秦淮愕然。竟然还有这样的马贩子,看来果真是爱马之人!“我想,我可以救它。”秦淮站起身一手摸上下巴若有所思。
“小兄弟若是可以治好它直接牵走就是,这也算是它的造化了。”马贩子大喜。
秦淮不语,围着病马绕了一圈,捏开马嘴检查了牙齿和舌头,让马贩子准备了一盆清水一坛烈酒一些白布和针线。又从靴子里掏出一把小刀,消毒过后在病马左后臀割开一个十字刀口,顿时一股恶臭扑鼻而来,竟是一个硕大的脓疮。仔细的清理干净脓疮,撒上药粉缝合伤口,又涂了一层药膏。做完这一切,擦净手起身,才发现身边围了一群人。而这时那匹病马竟然颤颤巍巍站了起来,并用舌头卷上了秦淮的脸。放下一张百两银票,秦淮带着两匹马走出了看呆的人群。
第6章
回到下榻的客栈,秦淮心疼地摸摸钱袋,穿过大堂走进后院。因为大奔死都不肯进客栈的马厩,秦淮只好包下客栈最贵的一个院子。现在好,除了大奔,又多了一匹病恹恹的小灰。吩咐厨房做了一锅红烧肉端给大奔,又自己动手煮了一小盆加了药材的白米粥给小灰。小灰病的不轻,看来得在洛阳多待几天了。
喂过两匹马,又小睡了一会儿,再起身时天已经黑了。换过一套衣服,出门。没错,秦淮要去的地方就是青楼。现代二十六年,过来八年,从没见识过青楼是什么样子,虽说没到扬州,不过估计洛阳城的也不差。
秦淮14岁,身形尚未展开,还是一副嫩生生的少年形象。茗花苑里的姑娘们一见来了这么一位粉嫩嫩的少年,唰一下扑过来一大群。捏脸的,摸胸口的,掐大腿的,拼命想把人往自己房里拉,价格越来越低,眼看都要有人倒贴了。老鸨在旁边急的干瞪眼,却没人听她聒噪。
秦淮的34年生涯干干净净,除了自家老妈和干娘,连女生的手都没拉过,哪见得这种阵仗,一时傻眼任人好一通折磨。最后反应过来,才大吼一声:“老鸨!管好你的人!小爷是来嫖的不是来被嫖的!”老鸨领了护卫来,总算镇压了失控的局面。
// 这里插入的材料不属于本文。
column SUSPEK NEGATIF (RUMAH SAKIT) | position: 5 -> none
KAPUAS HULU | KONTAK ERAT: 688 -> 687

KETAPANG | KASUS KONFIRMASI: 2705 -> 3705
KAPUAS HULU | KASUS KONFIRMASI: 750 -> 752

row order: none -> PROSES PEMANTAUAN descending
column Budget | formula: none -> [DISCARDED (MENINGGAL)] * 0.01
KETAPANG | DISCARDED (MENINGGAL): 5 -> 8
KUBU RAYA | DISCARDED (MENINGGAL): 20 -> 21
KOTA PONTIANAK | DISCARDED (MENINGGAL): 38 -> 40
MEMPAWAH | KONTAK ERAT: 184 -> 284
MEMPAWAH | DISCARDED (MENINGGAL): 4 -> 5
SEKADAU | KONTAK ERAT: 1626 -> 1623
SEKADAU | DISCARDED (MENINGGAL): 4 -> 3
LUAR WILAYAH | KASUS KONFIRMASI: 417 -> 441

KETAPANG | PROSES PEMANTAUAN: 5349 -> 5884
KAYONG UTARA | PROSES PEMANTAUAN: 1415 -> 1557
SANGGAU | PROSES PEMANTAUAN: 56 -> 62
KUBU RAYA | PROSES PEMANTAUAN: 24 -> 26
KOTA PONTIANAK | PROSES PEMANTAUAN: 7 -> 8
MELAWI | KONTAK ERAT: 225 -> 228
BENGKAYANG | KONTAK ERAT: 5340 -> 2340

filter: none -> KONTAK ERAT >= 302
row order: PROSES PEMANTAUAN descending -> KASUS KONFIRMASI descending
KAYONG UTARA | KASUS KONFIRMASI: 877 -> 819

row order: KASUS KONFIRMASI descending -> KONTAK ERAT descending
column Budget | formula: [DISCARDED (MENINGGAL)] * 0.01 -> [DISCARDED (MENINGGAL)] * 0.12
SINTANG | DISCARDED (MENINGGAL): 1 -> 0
“老鸨,我要见你们头牌!”既然来长见识,当然要挑最好的,以后也好跟二师傅吹嘘。二师傅曾经无数次向往从未得见的青楼风光,却每每被大师傅暴力镇压拖回去狠狠教训,久之就只敢在心里暗自向往再也不敢说出来了。
“呵呵,小公子,我们头牌可不便宜。没有八百两可见不到我们清莲的面呢。”老鸨笑眯眯。
秦淮拍出一张千两银票:“带路!”清莲,名字都这么美!
白衣,轻纱,乌发及腰,单看背影就已经很美了。只是,为什么是男的?估计以那个背影的纤细,没几个人能认出那是男人。可偏偏秦淮是学医的,前世不知道解剖了多少尸体,对人体结构自是熟悉。小爷我可不是同性恋!秦淮为那一千两银票默哀。
“这位公子可是对清莲有何不满?”清莲停下抚琴的手,起身,倚到秦淮身边。
秦淮迅速打个哆嗦,却又后退不得,讪讪开口:“不是不是,只是有点意外。”
清莲再问:“可是嫌弃清莲相貌粗劣?”
“当然不是,你很美,很美!”秦淮急急否定。清莲确实很美,那种超越性别的中性美。
看着慢慢逼近的脸,秦淮一点点后退,清莲一点点跟进。终于,扑通一声,秦淮从榻上摔到了地板上。匆匆爬起来奔向门口,一口气冲出茗花苑大门,小心肝还在怦怦乱跳,太可怕了!
小灰好的很快,褪去病颜竟是一身赤红如火的皮毛,比大奔一点都不差。又一匹好马!保时捷!真像前世大爱的那辆红色保时捷跑车。小灰脾气很好,不像大奔那样别扭,高高兴兴的接受了新名字:小宝。